The Syrian Civil War, which is in its seventh year, has entered into a dangerous new phase. Thanks to a large invasion force consisting of the Turkish Army and their Syrian allies, the Kurdish stronghold of Afrin in northwestern Syria has fallen. Prior to this military defeat, the Syrian Democratic Forces, a Kurdish-Arab-Turkmen-Assyrian militia supported by the United States, had vowed to stop fighting ISIS in order to halt the Turkish incursion.

Recent footage from Afrin shows Turkish-backed militiamen (collectively known as the TFSA, or Turkish-backed Free Syrian Army) removing the Kurdistan flag from Afrin's city center.

In its stead, these troops raised the green, black, white, and red flag of the Free Syria movement. According to international observers, the two-month-long battle to take Afrin caused approximately 280 civilian casualties. Turkish President Recep Tayyip Erdogan celebrated the capture of Afrin by saying "Most of the terrorists [Kurdish fighters with the SDF] have already fled with their tails between their legs."

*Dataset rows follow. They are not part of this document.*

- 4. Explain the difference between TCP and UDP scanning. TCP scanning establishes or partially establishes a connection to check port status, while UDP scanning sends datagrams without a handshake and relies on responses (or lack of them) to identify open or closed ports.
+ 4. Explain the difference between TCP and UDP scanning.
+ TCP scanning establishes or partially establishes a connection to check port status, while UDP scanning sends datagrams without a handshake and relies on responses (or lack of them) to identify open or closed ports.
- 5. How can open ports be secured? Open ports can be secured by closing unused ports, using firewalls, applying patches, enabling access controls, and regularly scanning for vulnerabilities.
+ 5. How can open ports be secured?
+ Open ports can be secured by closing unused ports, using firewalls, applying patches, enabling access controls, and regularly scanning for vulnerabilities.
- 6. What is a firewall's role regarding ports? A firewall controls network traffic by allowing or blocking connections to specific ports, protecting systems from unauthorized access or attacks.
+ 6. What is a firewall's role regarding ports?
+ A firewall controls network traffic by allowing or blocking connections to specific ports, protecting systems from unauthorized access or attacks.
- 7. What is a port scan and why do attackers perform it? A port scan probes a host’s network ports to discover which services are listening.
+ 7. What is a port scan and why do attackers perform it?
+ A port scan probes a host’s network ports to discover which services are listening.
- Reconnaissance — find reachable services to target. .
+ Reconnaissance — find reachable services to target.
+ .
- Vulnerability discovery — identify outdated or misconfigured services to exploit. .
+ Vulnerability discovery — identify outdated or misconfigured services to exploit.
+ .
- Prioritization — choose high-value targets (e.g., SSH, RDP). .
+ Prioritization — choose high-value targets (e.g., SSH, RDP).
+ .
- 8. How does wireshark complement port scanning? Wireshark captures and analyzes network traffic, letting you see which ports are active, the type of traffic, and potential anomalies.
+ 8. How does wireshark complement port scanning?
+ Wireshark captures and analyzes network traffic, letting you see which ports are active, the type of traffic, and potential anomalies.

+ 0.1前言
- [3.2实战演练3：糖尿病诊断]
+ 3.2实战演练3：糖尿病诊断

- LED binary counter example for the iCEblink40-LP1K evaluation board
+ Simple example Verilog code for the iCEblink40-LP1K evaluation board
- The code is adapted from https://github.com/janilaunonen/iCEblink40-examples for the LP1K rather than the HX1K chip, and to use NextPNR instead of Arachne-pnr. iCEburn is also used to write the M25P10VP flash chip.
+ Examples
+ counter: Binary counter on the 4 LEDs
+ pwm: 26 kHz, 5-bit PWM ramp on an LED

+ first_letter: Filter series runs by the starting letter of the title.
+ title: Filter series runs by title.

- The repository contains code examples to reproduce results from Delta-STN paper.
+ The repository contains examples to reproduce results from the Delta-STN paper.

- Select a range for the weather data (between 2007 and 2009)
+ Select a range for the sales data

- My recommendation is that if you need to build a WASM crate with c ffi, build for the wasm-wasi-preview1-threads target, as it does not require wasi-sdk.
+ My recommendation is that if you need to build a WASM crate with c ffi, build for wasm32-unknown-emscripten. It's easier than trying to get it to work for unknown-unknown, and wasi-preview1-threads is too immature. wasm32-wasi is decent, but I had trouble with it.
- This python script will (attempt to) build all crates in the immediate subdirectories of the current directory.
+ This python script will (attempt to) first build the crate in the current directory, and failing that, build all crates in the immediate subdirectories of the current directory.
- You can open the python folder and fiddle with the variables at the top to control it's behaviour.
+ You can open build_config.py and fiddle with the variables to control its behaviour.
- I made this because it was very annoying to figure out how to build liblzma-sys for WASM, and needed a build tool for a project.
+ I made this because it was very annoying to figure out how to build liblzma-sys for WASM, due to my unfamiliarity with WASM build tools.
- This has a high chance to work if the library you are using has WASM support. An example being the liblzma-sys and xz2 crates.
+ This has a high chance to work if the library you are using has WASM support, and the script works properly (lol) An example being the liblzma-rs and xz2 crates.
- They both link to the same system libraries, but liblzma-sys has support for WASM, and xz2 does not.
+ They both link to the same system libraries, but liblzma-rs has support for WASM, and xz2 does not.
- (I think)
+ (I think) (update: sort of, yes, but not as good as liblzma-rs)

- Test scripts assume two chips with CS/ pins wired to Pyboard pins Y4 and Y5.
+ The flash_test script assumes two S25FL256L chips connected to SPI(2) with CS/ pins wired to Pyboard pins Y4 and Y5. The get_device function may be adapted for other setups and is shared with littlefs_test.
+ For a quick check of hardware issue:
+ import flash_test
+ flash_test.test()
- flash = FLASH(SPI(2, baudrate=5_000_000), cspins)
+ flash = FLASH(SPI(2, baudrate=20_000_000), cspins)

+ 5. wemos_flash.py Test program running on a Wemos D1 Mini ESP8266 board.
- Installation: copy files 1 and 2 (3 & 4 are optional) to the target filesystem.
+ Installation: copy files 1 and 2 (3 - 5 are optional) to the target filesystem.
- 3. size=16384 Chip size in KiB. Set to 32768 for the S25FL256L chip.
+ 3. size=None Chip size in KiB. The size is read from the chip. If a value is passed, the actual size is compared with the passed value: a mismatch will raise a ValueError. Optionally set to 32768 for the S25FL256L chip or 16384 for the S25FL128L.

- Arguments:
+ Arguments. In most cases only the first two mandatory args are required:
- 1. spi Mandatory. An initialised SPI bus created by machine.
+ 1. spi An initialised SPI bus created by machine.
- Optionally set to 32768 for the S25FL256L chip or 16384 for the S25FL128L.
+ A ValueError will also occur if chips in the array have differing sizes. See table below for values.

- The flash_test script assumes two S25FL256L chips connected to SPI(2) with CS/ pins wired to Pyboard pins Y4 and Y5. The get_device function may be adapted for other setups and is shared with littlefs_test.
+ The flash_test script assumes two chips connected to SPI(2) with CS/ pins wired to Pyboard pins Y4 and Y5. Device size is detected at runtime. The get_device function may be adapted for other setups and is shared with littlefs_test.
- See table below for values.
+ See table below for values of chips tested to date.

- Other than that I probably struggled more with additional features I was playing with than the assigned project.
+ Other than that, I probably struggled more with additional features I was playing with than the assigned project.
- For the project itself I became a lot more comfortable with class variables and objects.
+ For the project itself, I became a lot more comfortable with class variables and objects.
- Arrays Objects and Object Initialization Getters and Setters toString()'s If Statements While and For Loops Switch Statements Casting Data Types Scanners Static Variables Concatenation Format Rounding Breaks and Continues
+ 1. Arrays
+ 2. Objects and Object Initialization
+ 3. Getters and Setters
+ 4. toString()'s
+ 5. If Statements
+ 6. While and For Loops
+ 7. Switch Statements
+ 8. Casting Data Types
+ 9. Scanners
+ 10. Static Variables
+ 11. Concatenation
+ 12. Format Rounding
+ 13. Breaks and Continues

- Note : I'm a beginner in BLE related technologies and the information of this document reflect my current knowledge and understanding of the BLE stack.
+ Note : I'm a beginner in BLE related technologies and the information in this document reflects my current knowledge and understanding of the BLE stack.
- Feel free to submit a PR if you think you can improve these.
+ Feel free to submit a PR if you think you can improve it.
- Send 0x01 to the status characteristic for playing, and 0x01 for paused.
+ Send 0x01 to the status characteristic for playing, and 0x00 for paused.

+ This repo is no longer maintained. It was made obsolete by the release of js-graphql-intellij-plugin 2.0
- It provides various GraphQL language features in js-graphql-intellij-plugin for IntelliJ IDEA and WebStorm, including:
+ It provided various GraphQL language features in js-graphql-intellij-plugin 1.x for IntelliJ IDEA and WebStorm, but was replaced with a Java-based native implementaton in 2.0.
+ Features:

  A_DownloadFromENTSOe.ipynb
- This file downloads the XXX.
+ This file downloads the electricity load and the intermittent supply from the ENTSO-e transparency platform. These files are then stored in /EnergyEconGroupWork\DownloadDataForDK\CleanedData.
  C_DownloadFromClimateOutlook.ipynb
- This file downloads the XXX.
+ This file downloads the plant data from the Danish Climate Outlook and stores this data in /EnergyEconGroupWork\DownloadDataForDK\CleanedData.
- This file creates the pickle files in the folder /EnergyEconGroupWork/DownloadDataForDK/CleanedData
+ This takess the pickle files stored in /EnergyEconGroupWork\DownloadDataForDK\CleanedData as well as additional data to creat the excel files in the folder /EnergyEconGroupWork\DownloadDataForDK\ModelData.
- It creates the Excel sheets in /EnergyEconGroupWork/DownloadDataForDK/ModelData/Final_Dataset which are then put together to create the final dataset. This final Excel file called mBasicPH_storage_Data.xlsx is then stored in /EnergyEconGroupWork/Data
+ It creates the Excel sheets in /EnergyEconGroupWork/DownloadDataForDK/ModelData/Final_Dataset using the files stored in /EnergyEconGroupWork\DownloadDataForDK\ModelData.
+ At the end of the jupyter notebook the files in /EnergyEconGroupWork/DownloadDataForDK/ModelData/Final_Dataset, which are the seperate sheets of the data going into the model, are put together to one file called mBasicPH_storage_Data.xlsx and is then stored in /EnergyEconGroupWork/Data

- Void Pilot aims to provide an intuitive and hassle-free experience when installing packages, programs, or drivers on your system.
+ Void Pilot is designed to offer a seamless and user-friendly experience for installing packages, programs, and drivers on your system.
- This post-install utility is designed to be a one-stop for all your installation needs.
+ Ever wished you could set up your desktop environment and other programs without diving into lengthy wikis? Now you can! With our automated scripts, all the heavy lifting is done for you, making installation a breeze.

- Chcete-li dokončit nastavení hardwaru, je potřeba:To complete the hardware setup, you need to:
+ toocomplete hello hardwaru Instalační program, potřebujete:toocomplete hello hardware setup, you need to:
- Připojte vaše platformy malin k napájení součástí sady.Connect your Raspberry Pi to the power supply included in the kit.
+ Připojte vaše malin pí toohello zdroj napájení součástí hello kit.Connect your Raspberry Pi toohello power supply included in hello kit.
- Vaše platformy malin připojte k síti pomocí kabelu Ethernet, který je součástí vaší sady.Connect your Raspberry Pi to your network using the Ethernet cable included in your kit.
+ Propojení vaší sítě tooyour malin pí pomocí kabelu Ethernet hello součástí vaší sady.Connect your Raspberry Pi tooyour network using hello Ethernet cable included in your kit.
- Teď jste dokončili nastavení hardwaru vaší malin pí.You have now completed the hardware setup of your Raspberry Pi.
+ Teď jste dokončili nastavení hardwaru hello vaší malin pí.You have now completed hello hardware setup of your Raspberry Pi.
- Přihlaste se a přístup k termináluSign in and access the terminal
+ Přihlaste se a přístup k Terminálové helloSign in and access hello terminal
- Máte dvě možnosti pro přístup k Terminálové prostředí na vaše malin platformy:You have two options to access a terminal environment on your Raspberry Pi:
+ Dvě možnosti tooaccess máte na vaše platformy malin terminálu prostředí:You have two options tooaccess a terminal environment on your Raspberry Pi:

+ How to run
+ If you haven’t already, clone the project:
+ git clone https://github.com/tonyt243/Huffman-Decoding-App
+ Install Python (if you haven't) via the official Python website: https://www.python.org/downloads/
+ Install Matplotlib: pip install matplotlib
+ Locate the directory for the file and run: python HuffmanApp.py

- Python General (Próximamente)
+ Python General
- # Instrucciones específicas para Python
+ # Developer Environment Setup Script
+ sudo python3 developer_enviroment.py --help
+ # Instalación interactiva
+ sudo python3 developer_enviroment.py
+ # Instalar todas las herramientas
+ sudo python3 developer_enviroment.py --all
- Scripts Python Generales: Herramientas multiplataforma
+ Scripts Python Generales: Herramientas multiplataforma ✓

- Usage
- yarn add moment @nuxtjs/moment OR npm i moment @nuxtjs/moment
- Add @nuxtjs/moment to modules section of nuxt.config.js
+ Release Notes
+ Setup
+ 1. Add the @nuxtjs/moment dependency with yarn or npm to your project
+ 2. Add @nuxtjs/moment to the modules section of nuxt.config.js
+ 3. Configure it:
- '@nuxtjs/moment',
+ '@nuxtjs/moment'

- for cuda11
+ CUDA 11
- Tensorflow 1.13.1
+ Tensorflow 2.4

For the U.S. and other members of NATO, Turkey's active involvement in the Syrian Civil War is terrible for three reasons. On the one hand, the war between Turks and Kurds is a battle between two U.S. and NATO allies. On the other hand, Turkey's support for the Free Syrian Army means that the Syrian Civil War, which once looked like it was entering its endgame, will continue.

Finally, the war between the TFSA and the SDF is giving ISIS time to recoup after years of almost endless defeats.


As Turkish power increases in Afrin and other villages in northern Syria, international aid agencies have warned that Syria's Kurdish and Christian populations are growing increasingly fearful of persecution.

Indeed, according to Voice of America, minority groups, including the Druze and Yazidi, fear that those Sunni Muslim militias that support the Turkish Army could help to bring back elements of ISIS and al-Qaeda to Afrin. If that happens, then a repeat of ISIS' genocidal campaigns in 2014 could happen.

For Syria's Kurds, they are well aware of the Turkish Republic's long-standing war against Kurdish insurgents within Turkey itself.

This war, which began all the way back in 1978, has claimed over 50,000 lives. Ankara frequently cites this ongoing war, plus the fact that the SDF includes elements of Kurdish political groups which are officially labeled as terrorist organizations in Turkey, as one of the reasons for their involvement in Syria. Thwarting an independent or autonomous Rojava (the name for Kurdish Syria) on its southern border is also one of Turkey's key aims.

The 'Great Game' plays again

Another issue at play in Afrin is the strained relationship between Russia and Turkey. Moscow is one of the largest backers of Syrian President Bashar al-Assad, whose army is currently involved in serious operations against the Free Syrian Army and its allies.

Moscow has also given aid to several Kurdish militias. In 2015, a Turkmen militia supported by Turkey shot down a Russian Sukhoi Su-24M fighter jet, thus pushing the two powers to the brink of war. The murder of Russian ambassador Andrei Karlov by Turkish Islamist Mevlut Mert Altintas also further chilled relations between the two nations.

Now, it appears that Turkey is less inclined to go to war against Assad, which means that Russia has played a minimal role in the Afrin offensive so far. It remains to be seen how the U.S. will respond. China might be dragged in as well, for several factions in the TFSA are Uighur militias who have declared war on Beijing for its oppression of Uighur Muslims in the province of Xinjiang. Knowing this, Iraqi Kurdistan is trying to build a stronger relationship with China as a bulwark against Turkish and Russian interference.